Saniyeler içinde göz göze gelmek ve aldığım kokunun büyüsü, zihnimi çok derinlere götürdü.
Lise ikinci sınıftaydım. Her okulda zeki, çalışkan, siyah kalın çerçeveli gözlükleri olan öğrenci mutlaka bulunurdu. Bizim okulunun geleneğini de ben devam ettiriyordum. Hayatıma kalın siyah çerçeveli gözlüklerle bakan birisi olarak etrafıma pek ilgi göstermezdim. Etrafımdan ilgi görürdüm ama benim pek ilgim olmazdı. Güzel sayılırdım, fakat bunu sergilemek çok da hoşuma gitmezdi. Selin' le birlikte okul kantininden çıkmak için kapıya doğru yürümüştük. Önüme geçen kişi ile olduğum yerde kaldım, bakışlarım ancak çocuğun göğüs hizasına geliyordu. Tahminimce üst sınıflardan biriydi. Kim olduğuna bakmadan sağ tarafından geçeceğim sırada, tekrar önüme geçti, sol tarafa döndüğümde aynı hareketle devam etti. Muhtemelen kavga istiyordu. Başka açıklaması olmazdı. Ama yanlış kişiyi seçmişti. Tartışmayı sevmediğimden arkamı dönüp giderken gelen itirafla olduğum yerde kalmıştım. Ne bir adım ileri ne de bir adım geri atabiliyordum. Ne demişti;
"Seni seviyorum mu? Demişti. Yok canım yanlış duymuştum. Bana mı dedi? ... Mümkün değil...Başkasınadır herhalde deyip gitmek için hareketlenince ismimi duymamla ikinci şoku yaşamıştım. Karşıma geçip elimi tutan, çoğu kızın peşinden koştuğu okulun popüler çocuğu Çağan Balkır'dı. Kantinde bulunan herkesin gözü önünde "Seni seviyorum Arya " demişti.

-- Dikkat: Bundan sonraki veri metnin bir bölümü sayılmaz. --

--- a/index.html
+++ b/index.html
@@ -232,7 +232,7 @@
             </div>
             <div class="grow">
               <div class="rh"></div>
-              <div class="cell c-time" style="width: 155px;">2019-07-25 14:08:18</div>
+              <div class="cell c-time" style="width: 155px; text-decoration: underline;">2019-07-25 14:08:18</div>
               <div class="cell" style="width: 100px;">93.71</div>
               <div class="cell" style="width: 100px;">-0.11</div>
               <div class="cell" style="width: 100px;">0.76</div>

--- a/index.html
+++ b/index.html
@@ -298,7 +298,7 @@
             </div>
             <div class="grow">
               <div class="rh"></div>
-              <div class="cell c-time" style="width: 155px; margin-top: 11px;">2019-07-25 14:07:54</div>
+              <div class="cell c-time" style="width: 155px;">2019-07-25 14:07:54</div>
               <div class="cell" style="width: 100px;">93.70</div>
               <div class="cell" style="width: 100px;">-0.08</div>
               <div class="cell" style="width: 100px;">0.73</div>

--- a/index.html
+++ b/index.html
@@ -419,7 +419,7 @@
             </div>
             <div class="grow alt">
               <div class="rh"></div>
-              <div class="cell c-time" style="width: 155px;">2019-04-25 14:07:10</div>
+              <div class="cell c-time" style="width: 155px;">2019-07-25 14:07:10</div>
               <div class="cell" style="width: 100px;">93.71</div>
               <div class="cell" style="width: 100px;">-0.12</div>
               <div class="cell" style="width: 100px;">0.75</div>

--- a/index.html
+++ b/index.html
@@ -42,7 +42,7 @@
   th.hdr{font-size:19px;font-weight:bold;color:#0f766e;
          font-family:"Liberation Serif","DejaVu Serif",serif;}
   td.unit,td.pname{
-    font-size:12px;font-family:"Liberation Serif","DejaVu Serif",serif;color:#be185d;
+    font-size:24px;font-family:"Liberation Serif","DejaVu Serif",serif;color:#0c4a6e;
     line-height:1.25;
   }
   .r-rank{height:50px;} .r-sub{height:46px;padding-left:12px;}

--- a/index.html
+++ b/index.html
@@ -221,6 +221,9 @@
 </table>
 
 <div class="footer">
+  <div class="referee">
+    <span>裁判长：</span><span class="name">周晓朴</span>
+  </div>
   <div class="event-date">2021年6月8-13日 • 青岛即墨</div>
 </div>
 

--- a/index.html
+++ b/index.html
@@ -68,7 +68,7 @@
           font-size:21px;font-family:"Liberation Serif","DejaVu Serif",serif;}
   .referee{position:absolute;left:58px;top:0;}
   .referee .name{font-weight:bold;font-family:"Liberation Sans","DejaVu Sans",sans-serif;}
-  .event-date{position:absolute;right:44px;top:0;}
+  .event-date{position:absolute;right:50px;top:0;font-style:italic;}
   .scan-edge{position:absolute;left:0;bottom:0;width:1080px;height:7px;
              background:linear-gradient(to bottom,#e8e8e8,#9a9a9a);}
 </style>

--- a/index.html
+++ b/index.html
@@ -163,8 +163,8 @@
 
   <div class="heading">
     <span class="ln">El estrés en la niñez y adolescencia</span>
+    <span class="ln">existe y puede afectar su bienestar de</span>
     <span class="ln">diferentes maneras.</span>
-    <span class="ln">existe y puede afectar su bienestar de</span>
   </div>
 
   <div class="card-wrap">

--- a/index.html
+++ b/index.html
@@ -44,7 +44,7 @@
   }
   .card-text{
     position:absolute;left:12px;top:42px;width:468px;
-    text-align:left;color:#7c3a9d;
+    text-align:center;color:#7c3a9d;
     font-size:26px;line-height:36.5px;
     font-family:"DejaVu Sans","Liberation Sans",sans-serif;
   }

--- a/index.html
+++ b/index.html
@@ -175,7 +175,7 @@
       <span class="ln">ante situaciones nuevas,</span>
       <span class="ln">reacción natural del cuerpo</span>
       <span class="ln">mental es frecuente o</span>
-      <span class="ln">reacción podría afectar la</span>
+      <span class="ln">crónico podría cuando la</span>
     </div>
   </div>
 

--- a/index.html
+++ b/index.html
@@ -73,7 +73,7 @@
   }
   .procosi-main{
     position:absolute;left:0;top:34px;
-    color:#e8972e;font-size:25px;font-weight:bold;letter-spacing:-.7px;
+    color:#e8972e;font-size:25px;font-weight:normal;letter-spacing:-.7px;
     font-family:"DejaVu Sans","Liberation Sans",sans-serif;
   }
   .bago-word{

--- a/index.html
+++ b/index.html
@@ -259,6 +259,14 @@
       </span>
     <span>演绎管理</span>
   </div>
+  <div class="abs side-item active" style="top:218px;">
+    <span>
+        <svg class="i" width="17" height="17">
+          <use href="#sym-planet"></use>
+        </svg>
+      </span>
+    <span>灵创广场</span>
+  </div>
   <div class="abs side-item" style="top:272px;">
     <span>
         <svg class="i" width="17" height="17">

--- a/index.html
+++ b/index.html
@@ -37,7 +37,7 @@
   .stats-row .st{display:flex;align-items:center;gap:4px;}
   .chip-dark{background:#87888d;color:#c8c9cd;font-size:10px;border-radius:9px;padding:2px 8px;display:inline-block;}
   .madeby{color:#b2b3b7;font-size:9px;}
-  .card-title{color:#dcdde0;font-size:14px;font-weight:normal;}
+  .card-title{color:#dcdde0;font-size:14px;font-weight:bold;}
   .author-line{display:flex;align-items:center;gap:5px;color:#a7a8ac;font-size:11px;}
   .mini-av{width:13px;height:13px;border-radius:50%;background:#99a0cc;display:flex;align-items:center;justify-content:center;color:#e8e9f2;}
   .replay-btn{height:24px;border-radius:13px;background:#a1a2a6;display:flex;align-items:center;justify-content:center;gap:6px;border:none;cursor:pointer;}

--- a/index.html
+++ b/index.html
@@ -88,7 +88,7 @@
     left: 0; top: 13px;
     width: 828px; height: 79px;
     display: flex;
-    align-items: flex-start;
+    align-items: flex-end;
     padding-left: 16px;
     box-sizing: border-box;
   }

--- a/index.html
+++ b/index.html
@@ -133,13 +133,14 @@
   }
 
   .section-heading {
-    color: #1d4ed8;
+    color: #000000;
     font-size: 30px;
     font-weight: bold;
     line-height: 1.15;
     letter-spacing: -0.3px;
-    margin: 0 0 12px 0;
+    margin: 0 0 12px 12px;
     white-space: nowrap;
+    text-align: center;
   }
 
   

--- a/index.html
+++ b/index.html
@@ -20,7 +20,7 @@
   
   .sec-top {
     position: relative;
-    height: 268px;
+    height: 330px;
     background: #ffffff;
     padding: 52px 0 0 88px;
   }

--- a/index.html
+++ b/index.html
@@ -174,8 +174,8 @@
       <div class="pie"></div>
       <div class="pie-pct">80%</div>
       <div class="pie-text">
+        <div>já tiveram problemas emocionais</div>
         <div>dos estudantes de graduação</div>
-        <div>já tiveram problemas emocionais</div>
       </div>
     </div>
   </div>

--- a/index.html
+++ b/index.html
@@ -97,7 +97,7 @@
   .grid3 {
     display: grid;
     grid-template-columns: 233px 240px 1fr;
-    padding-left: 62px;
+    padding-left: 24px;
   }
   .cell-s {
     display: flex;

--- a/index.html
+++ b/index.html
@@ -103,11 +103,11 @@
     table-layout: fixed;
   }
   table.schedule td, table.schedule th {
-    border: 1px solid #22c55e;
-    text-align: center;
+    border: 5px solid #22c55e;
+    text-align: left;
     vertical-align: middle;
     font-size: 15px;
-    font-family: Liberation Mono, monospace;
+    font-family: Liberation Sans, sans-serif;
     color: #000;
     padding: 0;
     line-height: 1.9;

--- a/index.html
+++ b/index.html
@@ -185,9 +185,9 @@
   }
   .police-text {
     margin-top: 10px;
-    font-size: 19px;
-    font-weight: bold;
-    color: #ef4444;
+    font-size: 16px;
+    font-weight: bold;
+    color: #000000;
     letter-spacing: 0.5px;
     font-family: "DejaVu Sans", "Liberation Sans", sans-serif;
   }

Başımı kaldırıp gözlerine bakmıştım. Bakışları güven veriyordu ve ciddi olduğunu söylüyordu. Olayın ciddiyetiyle biraz heyecanlanmıştım. Kulağıma eğilip "çık benimle" diyen Çağan'ın kokusunu hissetmiştim. O kadardı. Başka yoktu.
Oysa şimdi. Yağız'ı görmemle kalbim dörtnala koşuyormuş gibi atıyordu. Bakışları tehlikeliydi. Okyanus kokusu büyüleyiciydi. Düşündüğüm şeyler için kendime kızdım. Karşımda duran kişi aşk itirafı yapan Çağan değil, düşmanım olan Arıkan ailesinin, büyük oğlu Yağız'dı. Ailesi ile yaşamayan biriydi, son birkaç aydır yurt dışındaydı bu yüzden eve gelmesini hiç beklemiyordum.
Kalbimin hızlı çarpmasının sebebini bulmuştum, ama büyüleyici okyanus kokusuna bahanem yoktu. Koluma yapışan sert bir elle kendime geldim. Aniden kenara itilmemle dengemi kaybedip zeminle buluştum. Dizimde oluşan sızıyla gerçek dünyaya gözlerimi açtım. Biraz önce hayranlıkla baktığım yüzüne, şuan tiksintiyle bakıyordum.
Ama Yağız bana bakmıyordu. Kerem'den gözlerini ayırmayarak, "Sana, Ateş'le(köpeği) oynama yanarsın demiştim." diyerek arkasına dönüp gitti. Demek köpeğin ismi Ateş'ti. Klişeleşmiş söz gülümsememe sebep olurken, sesinde ki tehdit bana söylenmiş gibi ürkütmüştü.
Yerden destek alarak ayağa kalktım. Dizlerimi ve ellerimi çırparken başımı Kerem'e çevirdim. Birkaç dakika önce yüzündeki ukalalıkla bana meydan okuyan çocuktan eser yoktu. Hüzünlü ifade ile Yağız'ın arkasından bakıyordu. Gözünden akan yaş sesiz çığlık gibiydi. Karşımda duran çocuğa, acımakla acımamak arasında karasız kalmıştım.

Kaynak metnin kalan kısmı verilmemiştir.